Receipts at the box office are the lowest in 25 years.   At $11-12 a ticket, and more in certain areas of the country, that means a lot of empty seats.  I used to attend every major film released that was not animated.  Sitting here now, I cannot honestly tell you the last movie I went to see.  I used to purchase every movie I liked on VHS, and then DVD when it came out, now I cannot tell you the last DVD I purchased.  I have about 1,000 DVDs and about the same in VHS, and I doubt I will buy any DVDs this year at all.  I don't watch the ones I have now, and when I do watch a movie, I have the sense I just watched it not that long ago.

Hollywood is dying, there is no question.  How do I know this?  Well, when actors like Bruce Willis do a remake of Death Wish, you know there is something terribly wrong in Hollywood.  The original Death Wish was not that great a movie to begin with.  I always liked Charles Bronson, but I never thought it was one of his better movies.  And I like Bruce Willis, but I have no desire to see the remake.
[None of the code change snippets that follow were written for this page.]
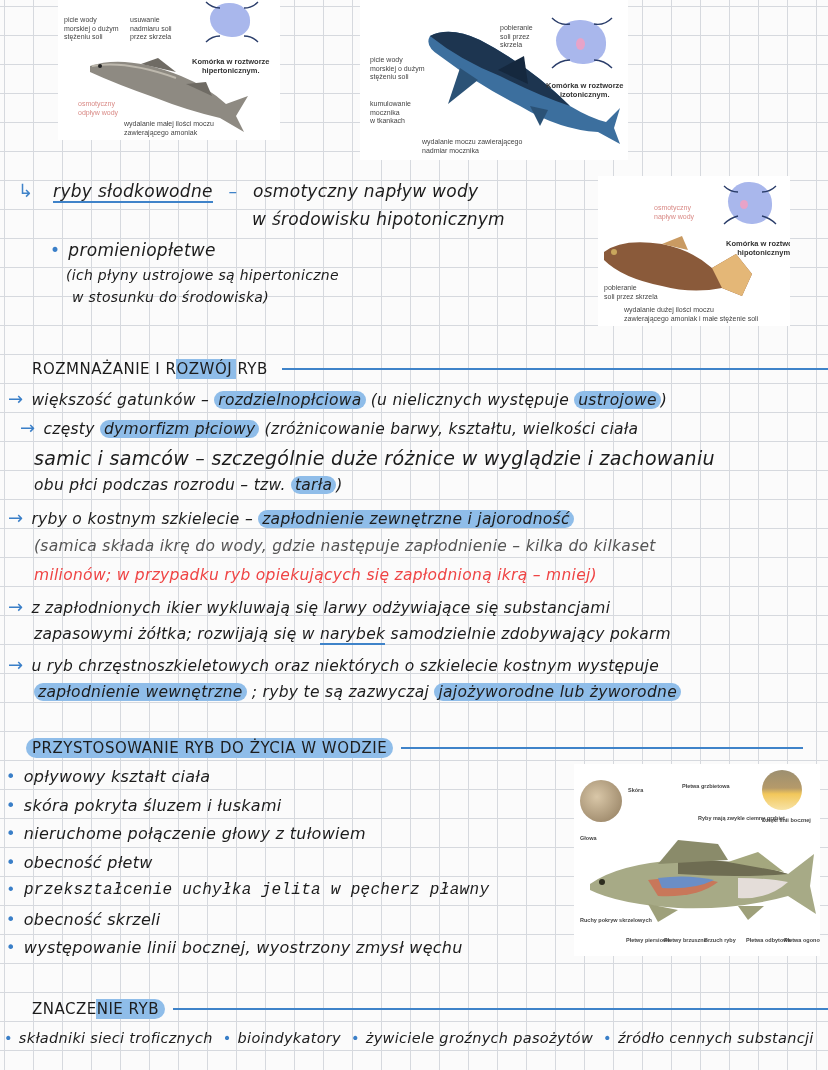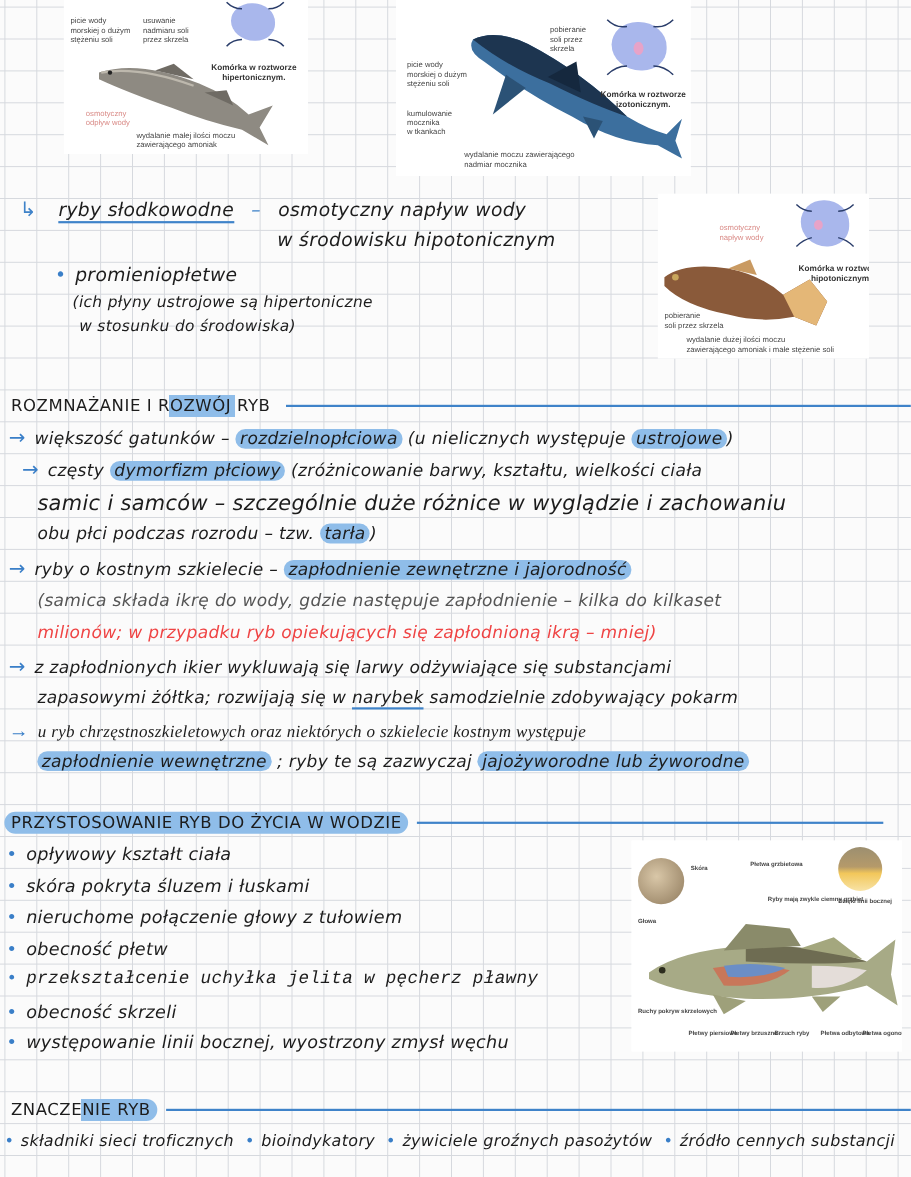--- a/index.html
+++ b/index.html
@@ -17,21 +17,21 @@
   .abs { position:absolute; }
   .hand { font-family:"DejaVu Sans", sans-serif; font-size:17px; letter-spacing:0.3px; white-space:nowrap; color:#1c1c1c; font-style:italic; }
   .hl { background:#8fbde9; border-radius:10px; padding:0 4px; }
   .ul { border-bottom:2px solid #3f83c9; }
   .blue { color:#3f83c9; }
   .bullet { color:#3a7fc8; font-style:normal; margin-right:8px; }
   .arrow { color:#3a7fc8; font-style:normal; margin-right:8px; font-size:18px; }
 
   
   .sec { position:absolute; left:4px; height:22px; display:flex; align-items:center; }
-  .sec-title { font-size:15px; letter-spacing:0.5px; font-style:normal; font-weight:normal; text-transform:uppercase; color:#1c1c1c; padding:1px 6px; border-radius:11px; }
+  .sec-title { font-size:15px; letter-spacing:0.5px; font-style:normal; font-weight:normal; text-transform:uppercase; color:#1c1c1c; padding:1px 6px; border-radius:11px;margin-left:22px; }
   .sec-line { flex:1; height:2px; background:#3f83c9; margin-left:8px; }
 
   
   .card { position:absolute; background:#ffffff; overflow:hidden; }
   .lbl { position:absolute; font-family:"Liberation Sans", sans-serif; font-size:7px; line-height:8.5px; color:#444; white-space:nowrap; }
   .lbl.pink { color:#d98a86; }
   .lbl.bold { font-weight:bold; font-size:7.5px; color:#333; text-align:center; }
   .cell { position:absolute; border-radius:48% 52% 45% 55%; }
   svg { position:absolute; overflow:visible; }
 </style>
@@ -163,21 +163,21 @@
 <div id="repro">
     <div class="abs hand" style="top: 388px; left: 8px; font-size: 15.5px;"><span class="arrow">→</span><span>większość gatunków – </span><span class="hl">rozdzielnopłciowa</span><span> (u nielicznych występuje </span><span class="hl">ustrojowe</span><span>)</span></div>
     <div class="abs hand" style="top: 417px; left: 20px; font-size: 15.5px;"><span class="arrow">→</span><span>częsty </span><span class="hl">dymorfizm płciowy</span><span> (zróżnicowanie barwy, kształtu, wielkości ciała</span></div>
     <div class="abs hand" style="top: 447px; left: 34px; font-size: 19px; font-style: italic;"><span>samic i samców – szczególnie duże różnice w wyglądzie i zachowaniu</span></div>
     <div class="abs hand" style="top: 476px; left: 34px; font-size: 15.5px;"><span>obu płci podczas rozrodu – tzw. </span><span class="hl">tarła</span><span>)</span></div>
     <div class="abs hand" style="top: 507px; left: 8px; font-size: 15.5px;"><span class="arrow">→</span><span>ryby o kostnym szkielecie – </span><span class="hl">zapłodnienie zewnętrzne i jajorodność</span></div>
     <div class="abs hand" style="top: 537px; left: 34px; font-size: 15.5px; text-align: right;"><span style="color: rgb(85, 85, 85);">(samica składa ikrę do wody, gdzie następuje zapłodnienie – kilka do kilkaset</span></div>
     <div class="abs hand" style="top: 566px; left: 34px; font-size: 15.5px;"><span style="color: #ef4444;">milionów; w przypadku ryb opiekujących się zapłodnioną ikrą – mniej)</span></div>
     <div class="abs hand" style="top: 596px; left: 8px; font-size: 15.5px;"><span class="arrow">→</span><span>z zapłodnionych ikier wykluwają się larwy odżywiające się substancjami</span></div>
     <div class="abs hand" style="top: 625px; left: 34px; font-size: 15.5px;"><span>zapasowymi żółtka; rozwijają się w </span><span class="ul">narybek</span><span> samodzielnie zdobywający pokarm</span></div>
-    <div class="abs hand" style="top: 654px; left: 8px; font-size: 15.5px; font-family: Liberation Serif, serif;"><span class="arrow">→</span><span>u ryb chrzęstnoszkieletowych oraz niektórych o szkielecie kostnym występuje</span></div>
+    <div class="abs hand" style="top: 654px; left: 8px; font-size: 15.5px;"><span class="arrow">→</span><span>u ryb chrzęstnoszkieletowych oraz niektórych o szkielecie kostnym występuje</span></div>
     <div class="abs hand" style="top: 683px; left: 34px; font-size: 15.5px;"><span class="hl">zapłodnienie wewnętrzne</span><span> ; ryby te są zazwyczaj </span><span class="hl">jajożyworodne lub żyworodne</span></div>
   </div>
 
 <div class="sec" style="top:737px;width:799px;">
   <span class="sec-title hl">PRZYSTOSOWANIE RYB DO ŻYCIA W WODZIE</span>
   <span class="sec-line"></span>
 </div>
 <div id="adapt">
     <div class="abs hand" style="left: 6px; top: 767px; font-size: 16px;"><span class="bullet">•</span><span>opływowy kształt ciała</span></div>
     <div class="abs hand" style="left: 6px; top: 795.5px; font-size: 16px;"><span class="bullet">•</span><span>skóra pokryta śluzem i łuskami</span></div>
Someone on TV the other day said how many times do they need to remake the same movie?  Mutiny on the Bounty  was made four times, not counting the TV version movie.  Aren't we due for a remake of it?  We have had Clark Gable, Marlon Brando, and Mel Gibson as Fletcher Christian.  Who is the leading hunk yearning for that role today?  Heck, its been over 34 years since Gibson did his stuff.

With the changes in the demographics in America, Hollywood will decline further.  Living in Atlanta, we have Bollywood movies showing in many theaters here because of the large Indian population.  America is changing and becoming less dependent on Hollywood for its entertainment.